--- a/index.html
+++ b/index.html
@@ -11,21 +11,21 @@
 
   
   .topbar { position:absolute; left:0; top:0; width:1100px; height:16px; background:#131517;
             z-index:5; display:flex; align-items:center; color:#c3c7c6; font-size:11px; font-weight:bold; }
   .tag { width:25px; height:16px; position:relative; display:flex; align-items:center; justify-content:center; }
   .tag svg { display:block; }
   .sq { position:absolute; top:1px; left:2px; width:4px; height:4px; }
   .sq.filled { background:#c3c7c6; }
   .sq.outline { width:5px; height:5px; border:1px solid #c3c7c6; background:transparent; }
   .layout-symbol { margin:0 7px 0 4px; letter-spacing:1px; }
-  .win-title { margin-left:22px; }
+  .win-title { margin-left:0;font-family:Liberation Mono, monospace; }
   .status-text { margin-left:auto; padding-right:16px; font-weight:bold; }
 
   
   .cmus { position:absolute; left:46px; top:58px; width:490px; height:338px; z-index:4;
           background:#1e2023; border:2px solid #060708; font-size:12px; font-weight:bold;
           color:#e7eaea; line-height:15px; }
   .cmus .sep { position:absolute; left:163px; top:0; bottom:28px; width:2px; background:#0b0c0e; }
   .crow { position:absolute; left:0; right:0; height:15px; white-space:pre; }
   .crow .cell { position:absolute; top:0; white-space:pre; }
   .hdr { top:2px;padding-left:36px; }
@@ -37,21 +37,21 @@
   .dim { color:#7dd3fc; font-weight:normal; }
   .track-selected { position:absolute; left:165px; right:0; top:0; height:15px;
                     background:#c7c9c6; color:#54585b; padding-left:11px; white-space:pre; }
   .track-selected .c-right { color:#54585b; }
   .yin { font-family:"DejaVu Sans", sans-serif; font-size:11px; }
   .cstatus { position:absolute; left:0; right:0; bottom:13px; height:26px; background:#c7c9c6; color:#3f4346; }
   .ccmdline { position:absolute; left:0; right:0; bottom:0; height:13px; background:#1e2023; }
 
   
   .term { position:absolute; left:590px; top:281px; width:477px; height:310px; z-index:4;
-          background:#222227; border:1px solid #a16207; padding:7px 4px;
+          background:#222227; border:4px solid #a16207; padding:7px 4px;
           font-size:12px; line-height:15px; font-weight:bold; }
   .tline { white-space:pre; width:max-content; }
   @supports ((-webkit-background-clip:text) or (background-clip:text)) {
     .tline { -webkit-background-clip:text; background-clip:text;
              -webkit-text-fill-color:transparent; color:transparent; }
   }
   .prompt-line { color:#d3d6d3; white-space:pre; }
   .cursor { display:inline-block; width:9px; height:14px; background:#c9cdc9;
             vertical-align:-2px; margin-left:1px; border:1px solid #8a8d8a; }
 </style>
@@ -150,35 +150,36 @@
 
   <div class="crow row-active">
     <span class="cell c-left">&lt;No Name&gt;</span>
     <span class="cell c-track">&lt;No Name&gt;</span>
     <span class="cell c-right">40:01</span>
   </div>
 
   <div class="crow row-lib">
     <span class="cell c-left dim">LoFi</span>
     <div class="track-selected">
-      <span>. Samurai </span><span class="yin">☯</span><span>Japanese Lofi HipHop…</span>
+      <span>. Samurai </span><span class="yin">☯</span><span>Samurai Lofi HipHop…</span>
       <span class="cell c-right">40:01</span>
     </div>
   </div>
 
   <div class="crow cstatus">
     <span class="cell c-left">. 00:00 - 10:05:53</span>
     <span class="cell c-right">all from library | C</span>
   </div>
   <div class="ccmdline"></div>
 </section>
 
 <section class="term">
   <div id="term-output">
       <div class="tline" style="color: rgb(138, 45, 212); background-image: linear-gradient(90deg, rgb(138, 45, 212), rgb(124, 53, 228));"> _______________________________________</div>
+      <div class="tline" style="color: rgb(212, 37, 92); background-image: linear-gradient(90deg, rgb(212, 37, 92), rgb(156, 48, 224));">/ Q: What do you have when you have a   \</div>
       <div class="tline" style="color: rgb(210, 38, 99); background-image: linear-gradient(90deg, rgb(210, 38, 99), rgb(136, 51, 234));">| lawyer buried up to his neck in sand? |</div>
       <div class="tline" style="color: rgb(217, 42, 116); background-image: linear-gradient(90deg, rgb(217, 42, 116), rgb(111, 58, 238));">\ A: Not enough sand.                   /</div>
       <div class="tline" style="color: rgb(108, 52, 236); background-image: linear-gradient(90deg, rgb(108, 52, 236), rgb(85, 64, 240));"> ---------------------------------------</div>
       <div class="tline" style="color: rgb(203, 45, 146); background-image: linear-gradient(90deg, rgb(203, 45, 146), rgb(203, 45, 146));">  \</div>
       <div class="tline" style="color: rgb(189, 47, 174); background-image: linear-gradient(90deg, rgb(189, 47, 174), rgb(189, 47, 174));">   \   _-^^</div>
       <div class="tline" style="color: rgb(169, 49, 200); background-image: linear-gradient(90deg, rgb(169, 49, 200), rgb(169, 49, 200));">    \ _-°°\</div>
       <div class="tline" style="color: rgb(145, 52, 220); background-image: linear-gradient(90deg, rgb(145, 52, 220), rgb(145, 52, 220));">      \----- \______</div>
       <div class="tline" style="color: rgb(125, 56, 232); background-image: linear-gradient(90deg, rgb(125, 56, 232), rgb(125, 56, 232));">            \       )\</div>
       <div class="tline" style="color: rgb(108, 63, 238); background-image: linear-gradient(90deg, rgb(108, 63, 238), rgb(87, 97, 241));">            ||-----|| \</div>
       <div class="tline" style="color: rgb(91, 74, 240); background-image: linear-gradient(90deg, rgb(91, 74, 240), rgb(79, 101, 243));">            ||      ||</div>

----------------------------------------

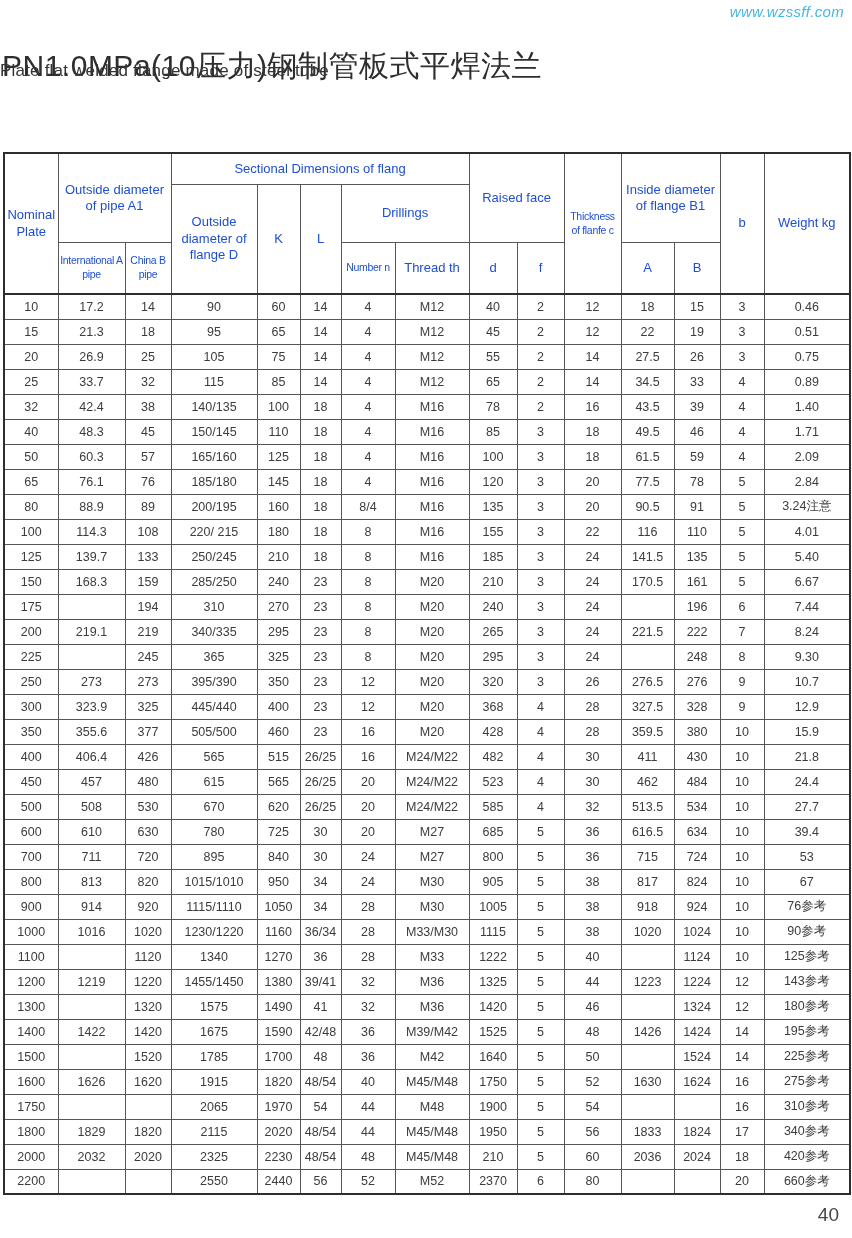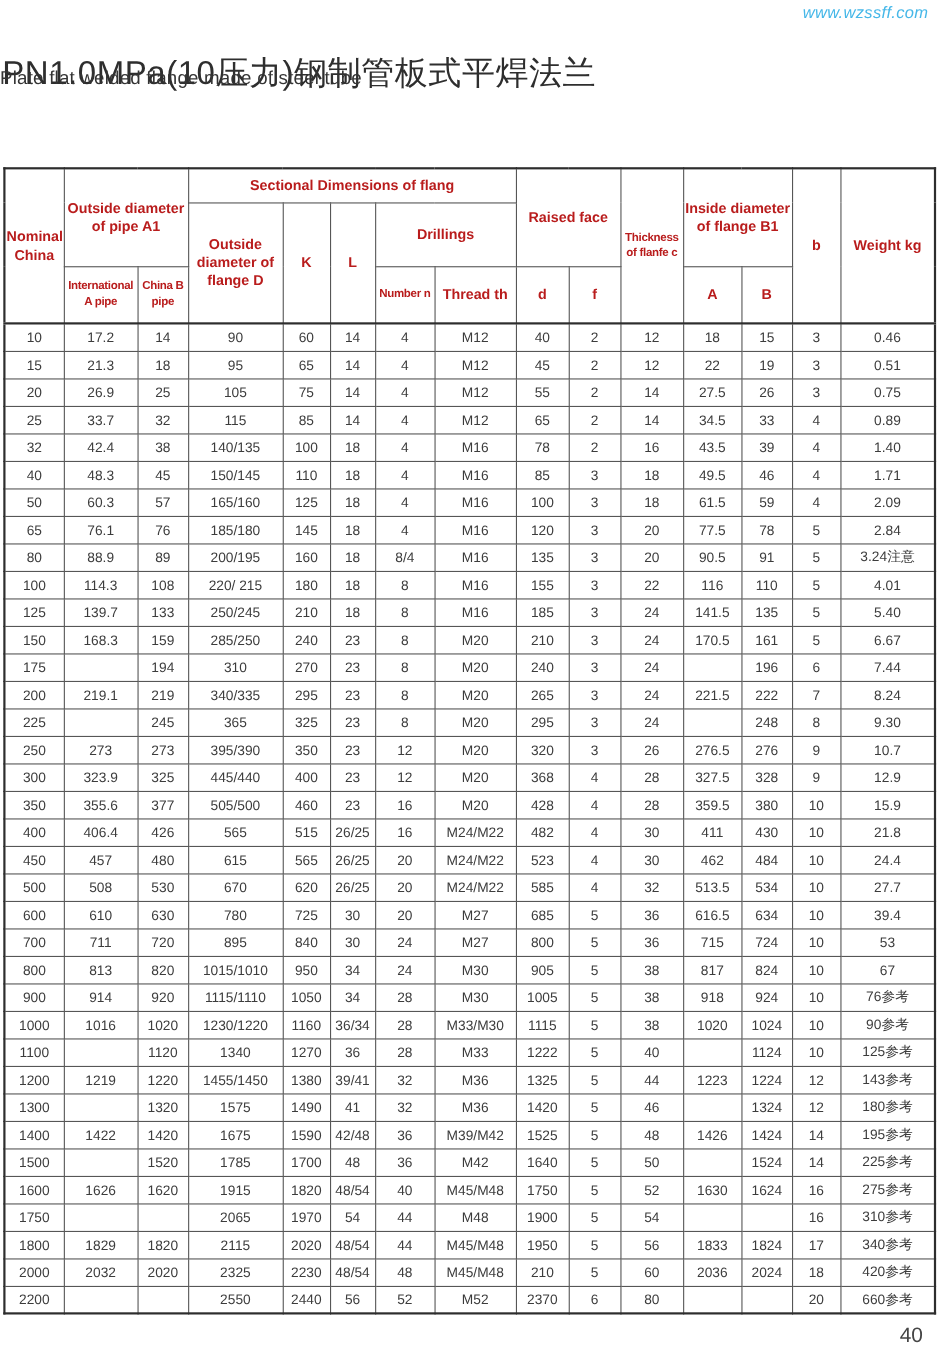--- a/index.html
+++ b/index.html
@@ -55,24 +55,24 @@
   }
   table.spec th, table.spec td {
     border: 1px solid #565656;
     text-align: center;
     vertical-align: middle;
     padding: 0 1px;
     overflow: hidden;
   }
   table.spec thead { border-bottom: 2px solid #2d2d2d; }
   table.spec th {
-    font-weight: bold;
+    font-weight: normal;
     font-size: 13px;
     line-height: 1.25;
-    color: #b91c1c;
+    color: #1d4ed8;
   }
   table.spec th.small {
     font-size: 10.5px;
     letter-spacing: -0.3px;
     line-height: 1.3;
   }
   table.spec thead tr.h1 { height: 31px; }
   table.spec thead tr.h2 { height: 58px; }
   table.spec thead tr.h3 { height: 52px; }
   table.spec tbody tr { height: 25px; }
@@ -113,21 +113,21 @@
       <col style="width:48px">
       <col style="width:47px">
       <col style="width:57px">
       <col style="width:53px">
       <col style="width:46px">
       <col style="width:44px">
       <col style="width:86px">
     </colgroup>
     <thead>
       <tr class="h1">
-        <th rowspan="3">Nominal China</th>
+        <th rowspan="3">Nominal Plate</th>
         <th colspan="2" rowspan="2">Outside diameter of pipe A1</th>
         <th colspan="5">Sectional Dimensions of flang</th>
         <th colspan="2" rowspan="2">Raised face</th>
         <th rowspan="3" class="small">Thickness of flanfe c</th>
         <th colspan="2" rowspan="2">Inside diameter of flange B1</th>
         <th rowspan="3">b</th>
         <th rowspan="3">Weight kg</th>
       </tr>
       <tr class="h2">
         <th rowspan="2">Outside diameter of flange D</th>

----------------------------------------

When you reach the line holding "width:1100px; height:16px; background:#131517;" in the records above, begin reproducing exactly, stop after the line holding "width:25px; height:16px; position:relative;", and output nothing else.

   .topbar { position:absolute; left:0; top:0; width:1100px; height:16px; background:#131517;
             z-index:5; display:flex; align-items:center; color:#c3c7c6; font-size:11px; font-weight:bold; }
   .tag { width:25px; height:16px; position:relative; display:flex; align-items:center; justify-content:center; }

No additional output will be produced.